Change detection data:
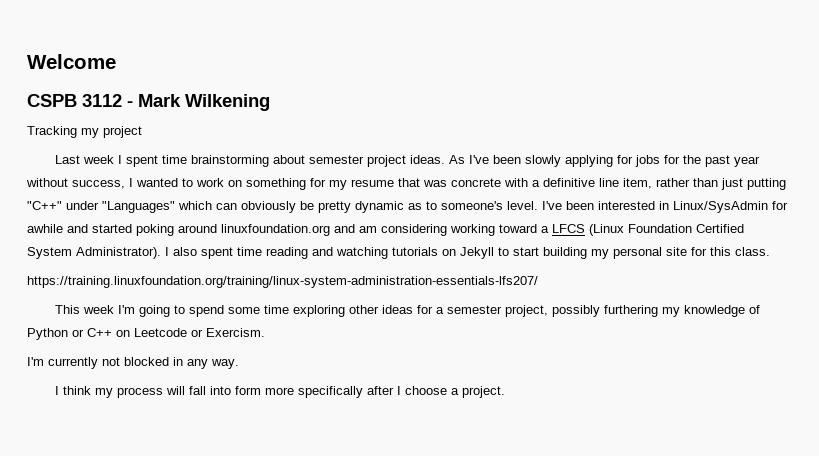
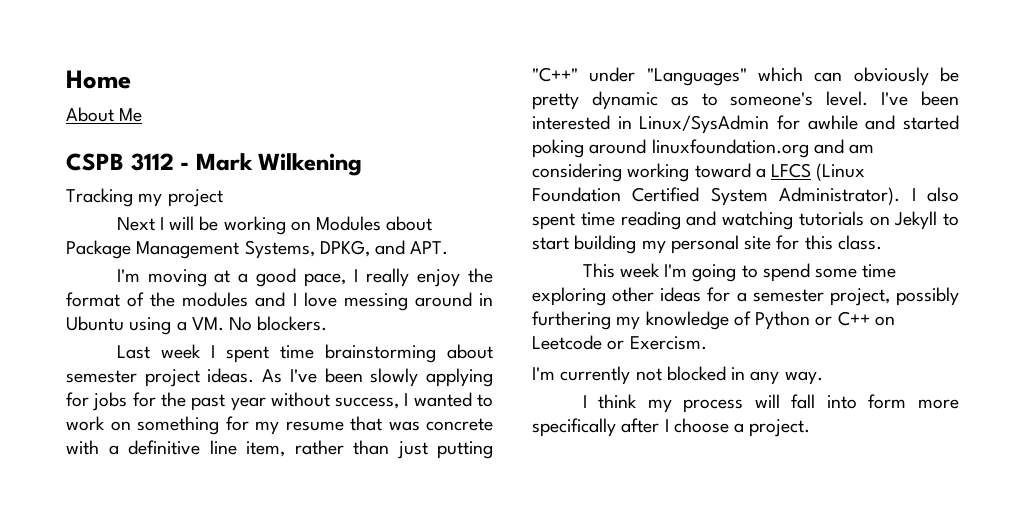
- Welcome
+ Home
+ About Me
+ Next I will be working on Modules about Package Management Systems, DPKG, and APT.
+ I'm moving at a good pace, I really enjoy the format of the modules and I love messing around in Ubuntu using a VM. No blockers.
- https://training.linuxfoundation.org/training/linux-system-administration-essentials-lfs207/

■ **Your goal**: Reproduce only the lines of the records from the start up to and including the line that holds "VM. No blockers."; do not carry over any picture.

■ **Solution for this task**:
- Welcome
+ Home
+ About Me
+ Next I will be working on Modules about Package Management Systems, DPKG, and APT.
+ I'm moving at a good pace, I really enjoy the format of the modules and I love messing around in Ubuntu using a VM. No blockers.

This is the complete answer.